**What is needed:** Whenever the word "determined" turns up in a line below, that line should be copied.

(Recorded data)
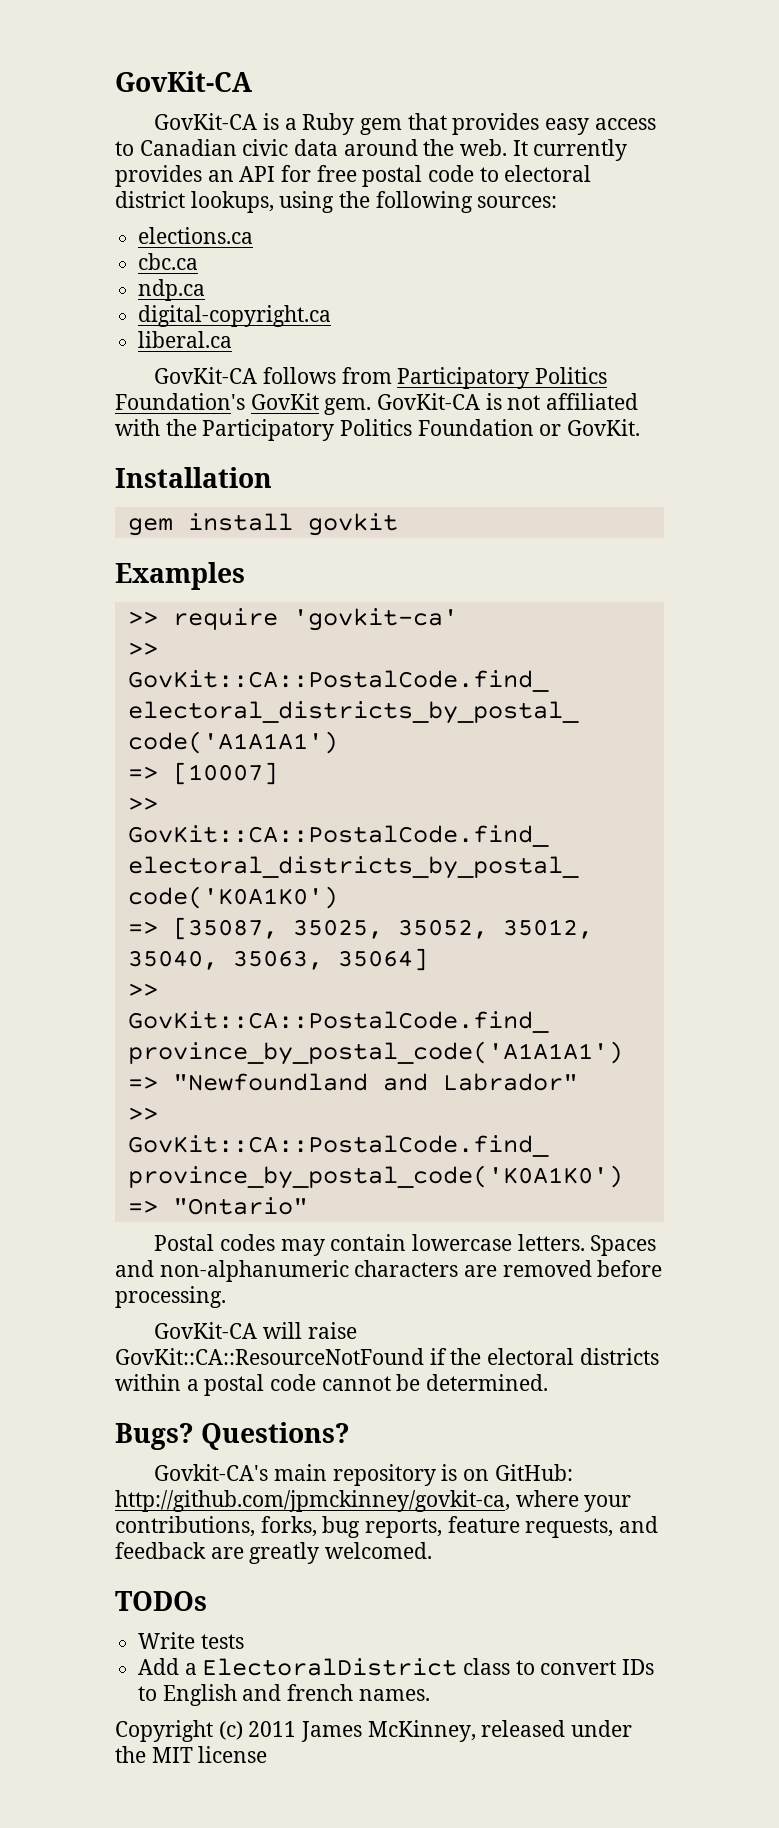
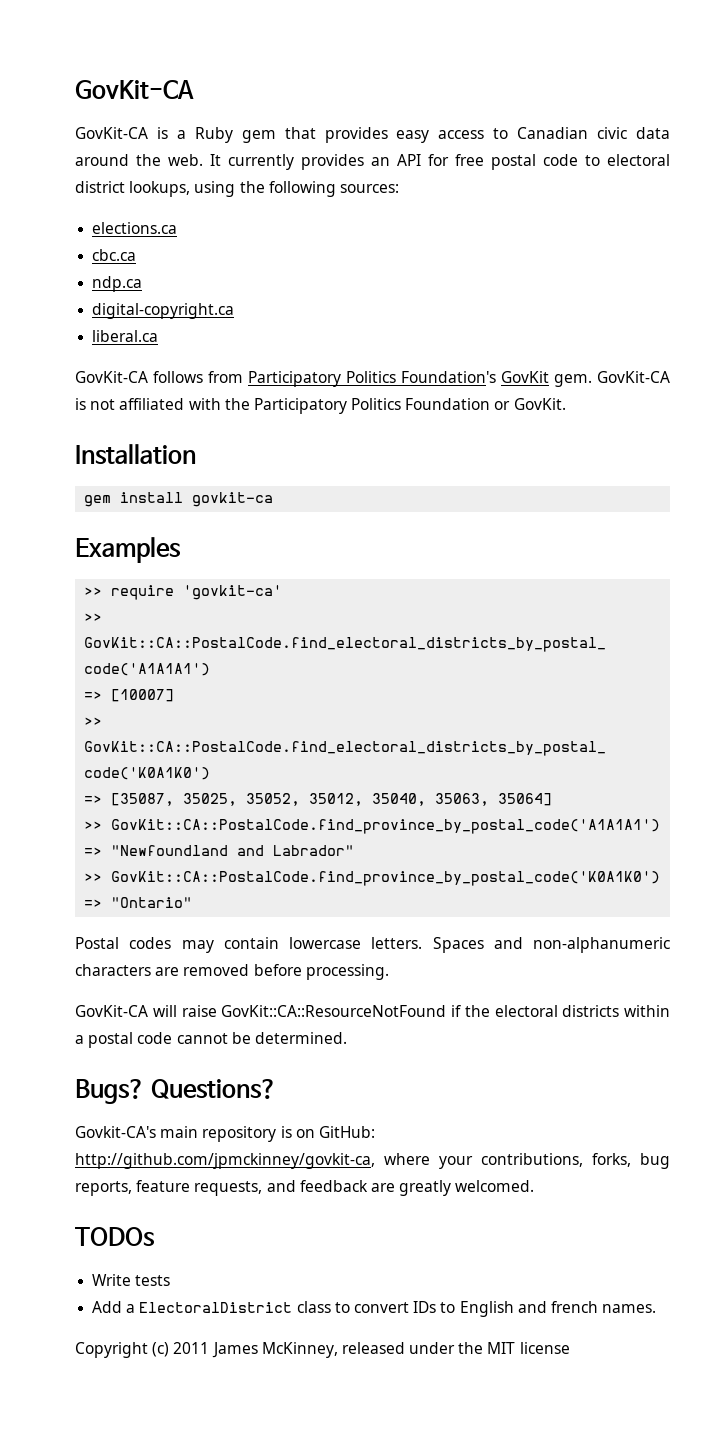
- gem install govkit
+ gem install govkit-ca

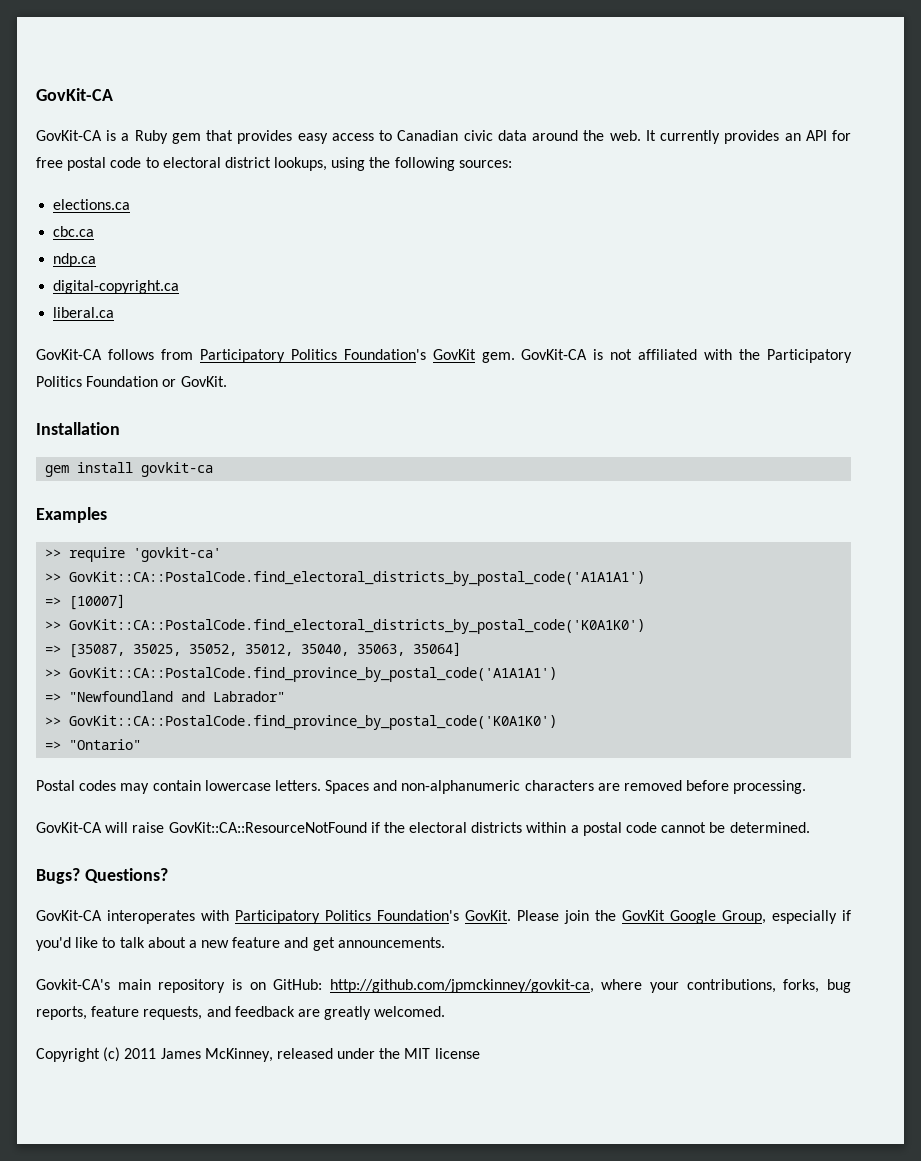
+ GovKit-CA interoperates with Participatory Politics Foundation's GovKit. Please join the GovKit Google Group, especially if you'd like to talk about a new feature and get announcements.
- TODOs
- Write tests
- Add a ElectoralDistrict class to convert IDs to English and french names.

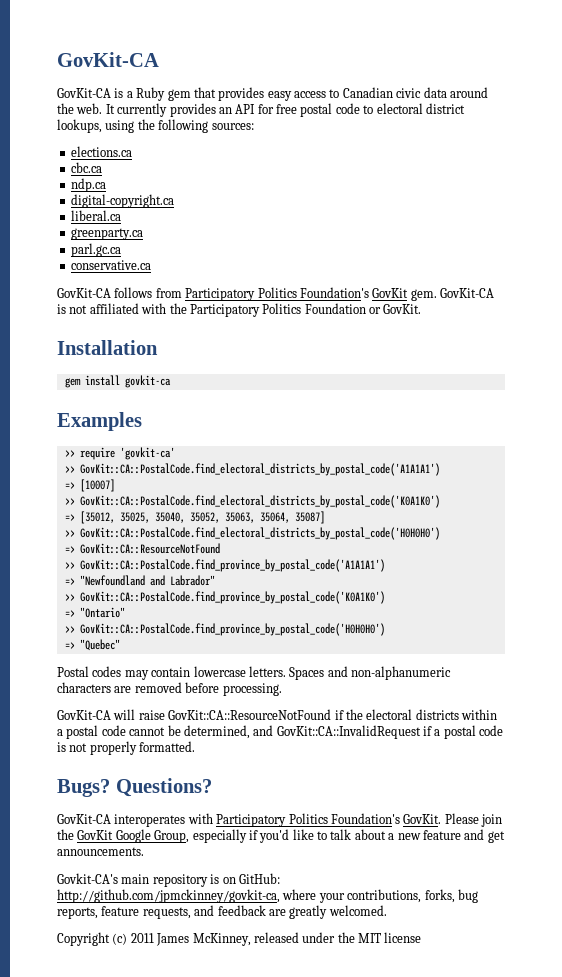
+ greenparty.ca
+ parl.gc.ca
+ conservative.ca
- => [35087, 35025, 35052, 35012, 35040, 35063, 35064]
+ => [35012, 35025, 35040, 35052, 35063, 35064, 35087]
+ >> GovKit::CA::PostalCode.find_electoral_districts_by_postal_code('H0H0H0')
+ => GovKit::CA::ResourceNotFound
+ >> GovKit::CA::PostalCode.find_province_by_postal_code('H0H0H0')
+ => "Quebec"
- GovKit-CA will raise GovKit::CA::ResourceNotFound if the electoral districts within a postal code cannot be determined.
+ GovKit-CA will raise GovKit::CA::ResourceNotFound if the electoral districts within a postal code cannot be determined, and GovKit::CA::InvalidRequest if a postal code is not properly formatted.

**Response area:**
- GovKit-CA will raise GovKit::CA::ResourceNotFound if the electoral districts within a postal code cannot be determined.
+ GovKit-CA will raise GovKit::CA::ResourceNotFound if the electoral districts within a postal code cannot be determined, and GovKit::CA::InvalidRequest if a postal code is not properly formatted.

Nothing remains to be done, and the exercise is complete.